Additionally, since the sausage has a lot of fat, using it will also help to cook the vegetables and therefore you do not need to add any oil.
Add Seasonings and Chili
Add garlic powder, chili powder, and cumin to the skillet and mix these seasonings with the sausage mixture.
Cook for 30 seconds or until the scent of the spices is noticeable.

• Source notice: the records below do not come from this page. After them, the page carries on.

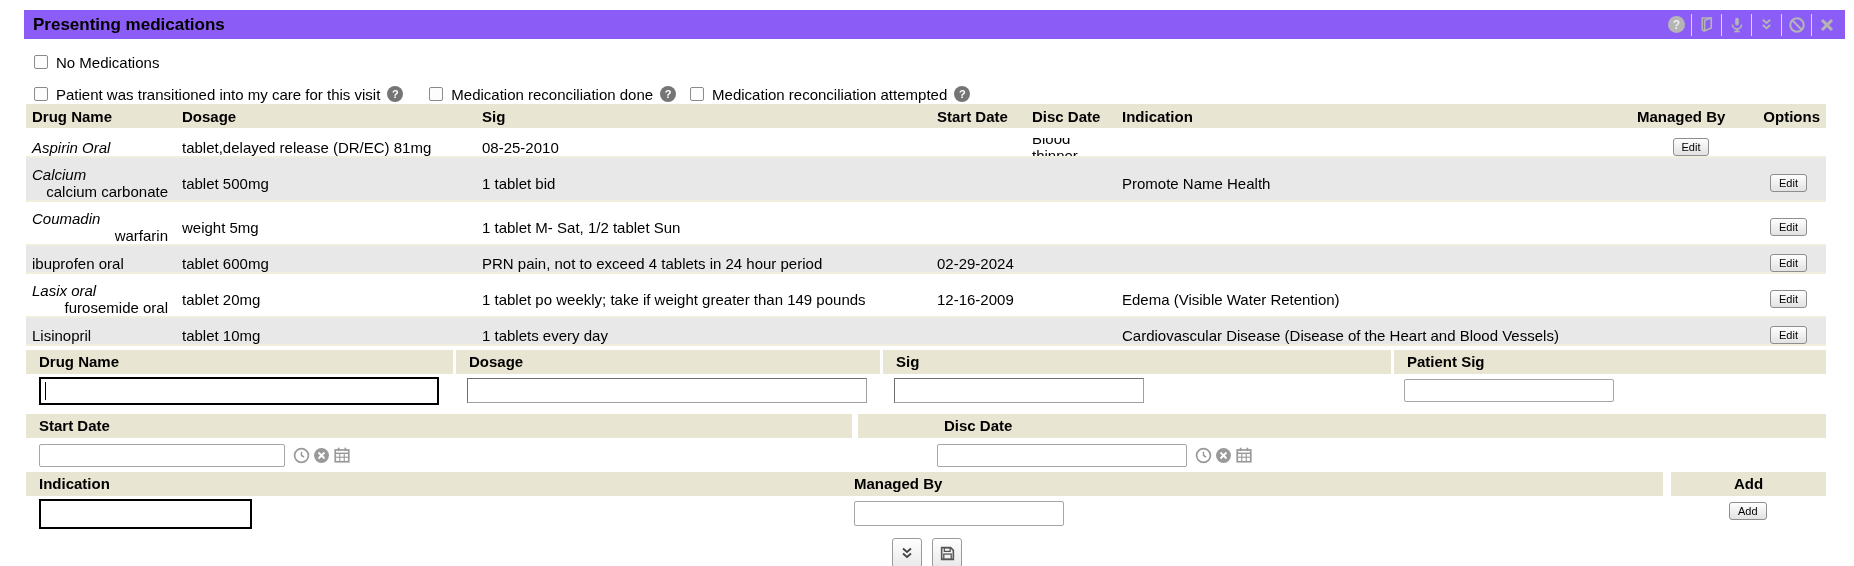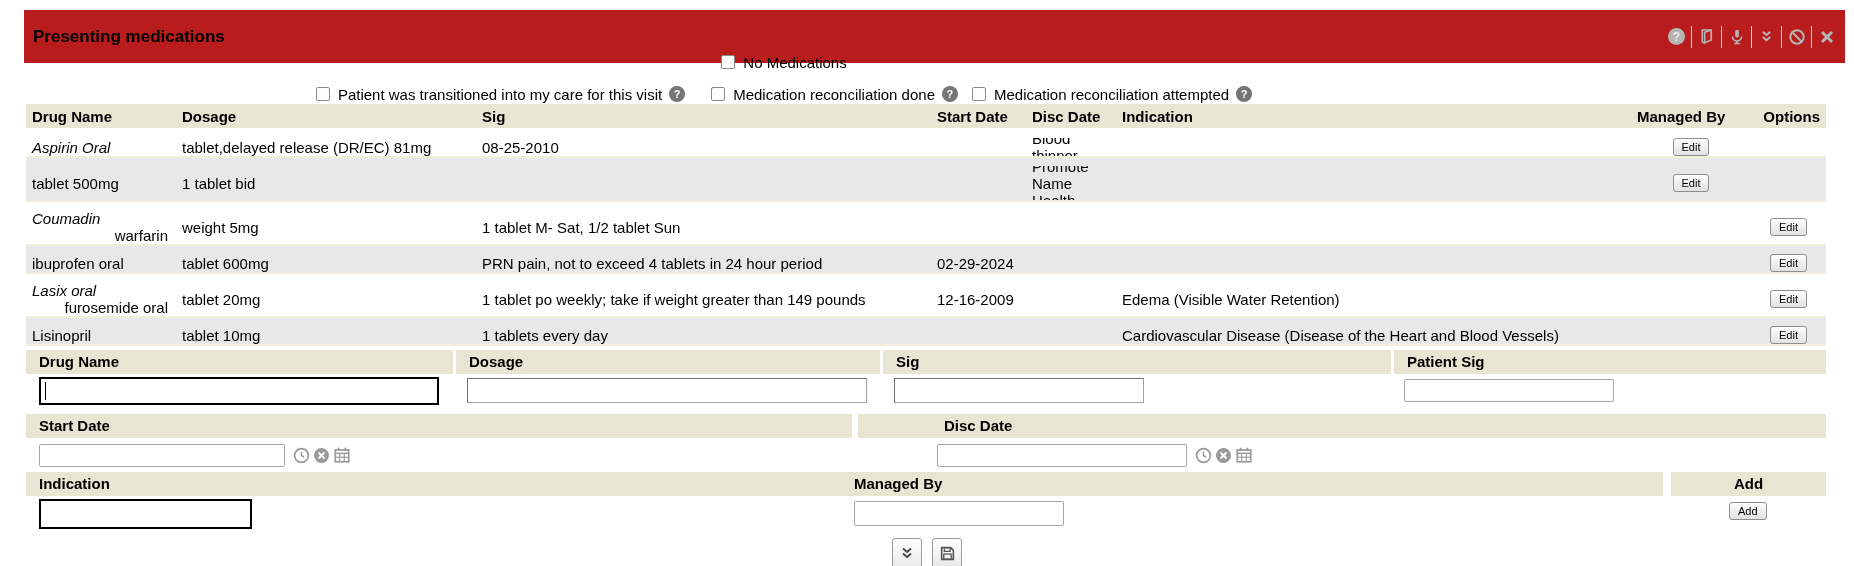"Presenting medications" .titlebar { background: #b91c1c -> #8b5cf6; height: 53px -> 29px }
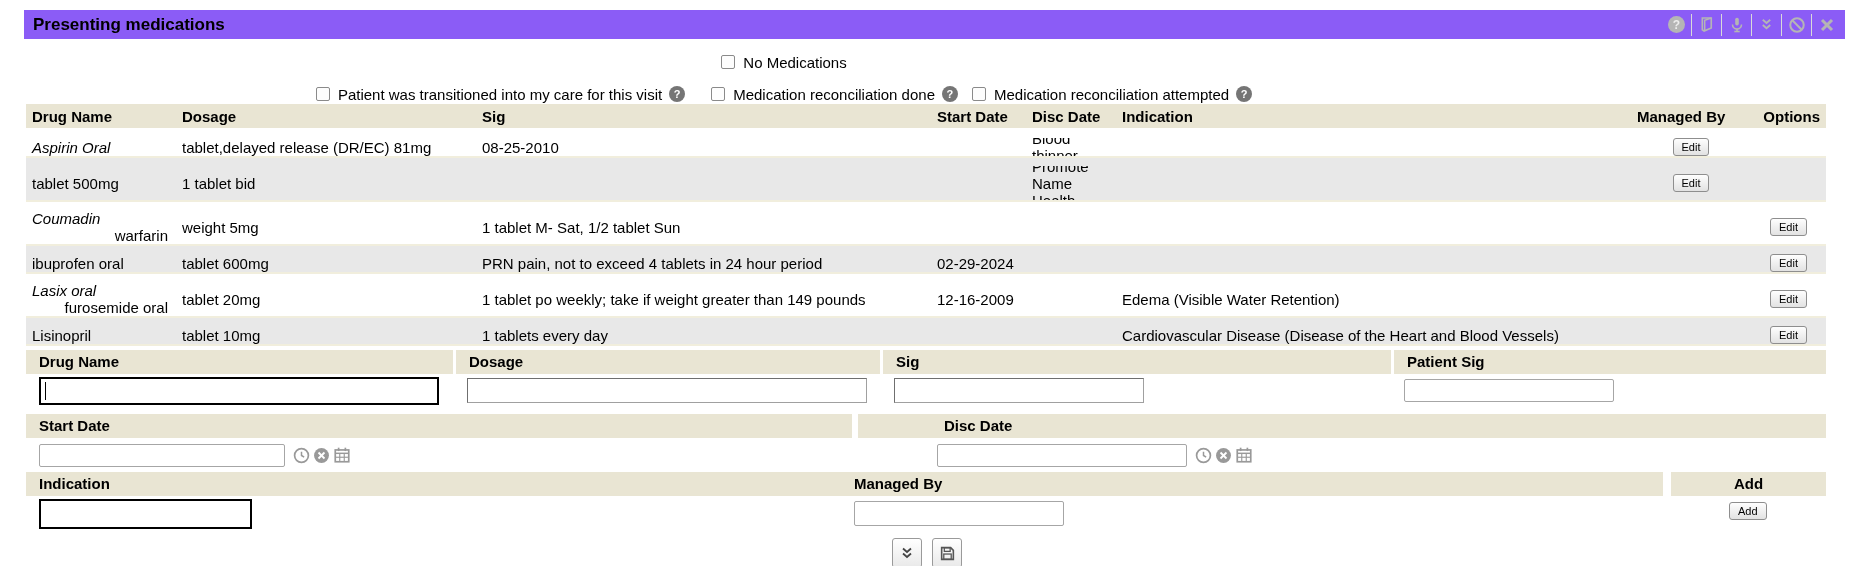"No Medications" .opt-row { justify-content: center -> none }
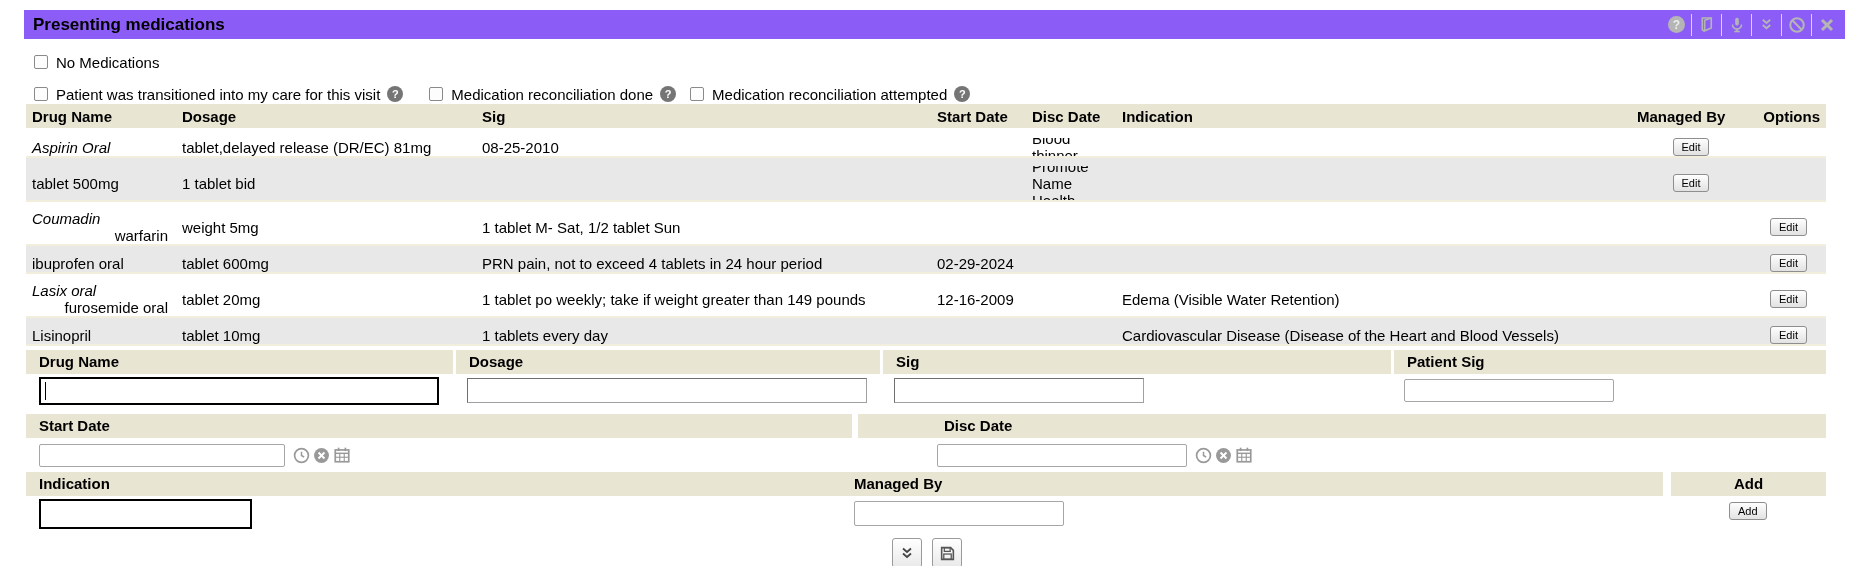"Calcium" div.td { html: none -> <div> <div>Calcium</div> <div>calcium carbonate</div> </div> }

Add the can of chili and thoroughly mix everything together before allowing it to simmer for an additional 2-3 minutes or until heated completely.
Melting the Cheddar Cheese
Lower the heat on your stove to medium or low and add the Velveeta blocks, shredded Colby Jack cheese, and the can of undrained Rotel Tomatoes.
While stirring continuously, allow the cheese to melt and become smooth, approximately 3-4 minutes.
The liquid from the Rotel will provide sufficient moisture for the proper texture of the dip, therefore leave this liquid in the can.
To keep warm, transfer the complete dip into a slow cooker, or serve it immediately with Tortilla Chips.

Chili Cheese Dip
Ingredients
~6-8 servings
- 1/2 pound breakfast “hot” sausage
- 1/2 medium onion diced
- 1 jalapeño minced
- 1/4 tsp garlic powder
- 1 tsp chili powder
- 1/4 tsp ground cumin
- 1 can chili 15 oz
- 6 oz Velveeta cut into cubes
- 3 oz Colby Jack cheese shredded
- 1 can Rotel tomatoes 10 oz, undrained
Instructions
- Brown sausage in skillet over medium-high heat for 4-5 minutes.
- Add onion and jalapeño, cook until softened, 3-4 minutes.
- Stir in garlic powder, chili powder, and cumin, cook 30 seconds.
- Add chili, simmer 2-3 minutes.
- Reduce heat, add Velveeta, Colby Jack, and Rotel tomatoes.
- Stir until cheese melts completely, 3-4 minutes.
- Serve immediately with tortilla chips.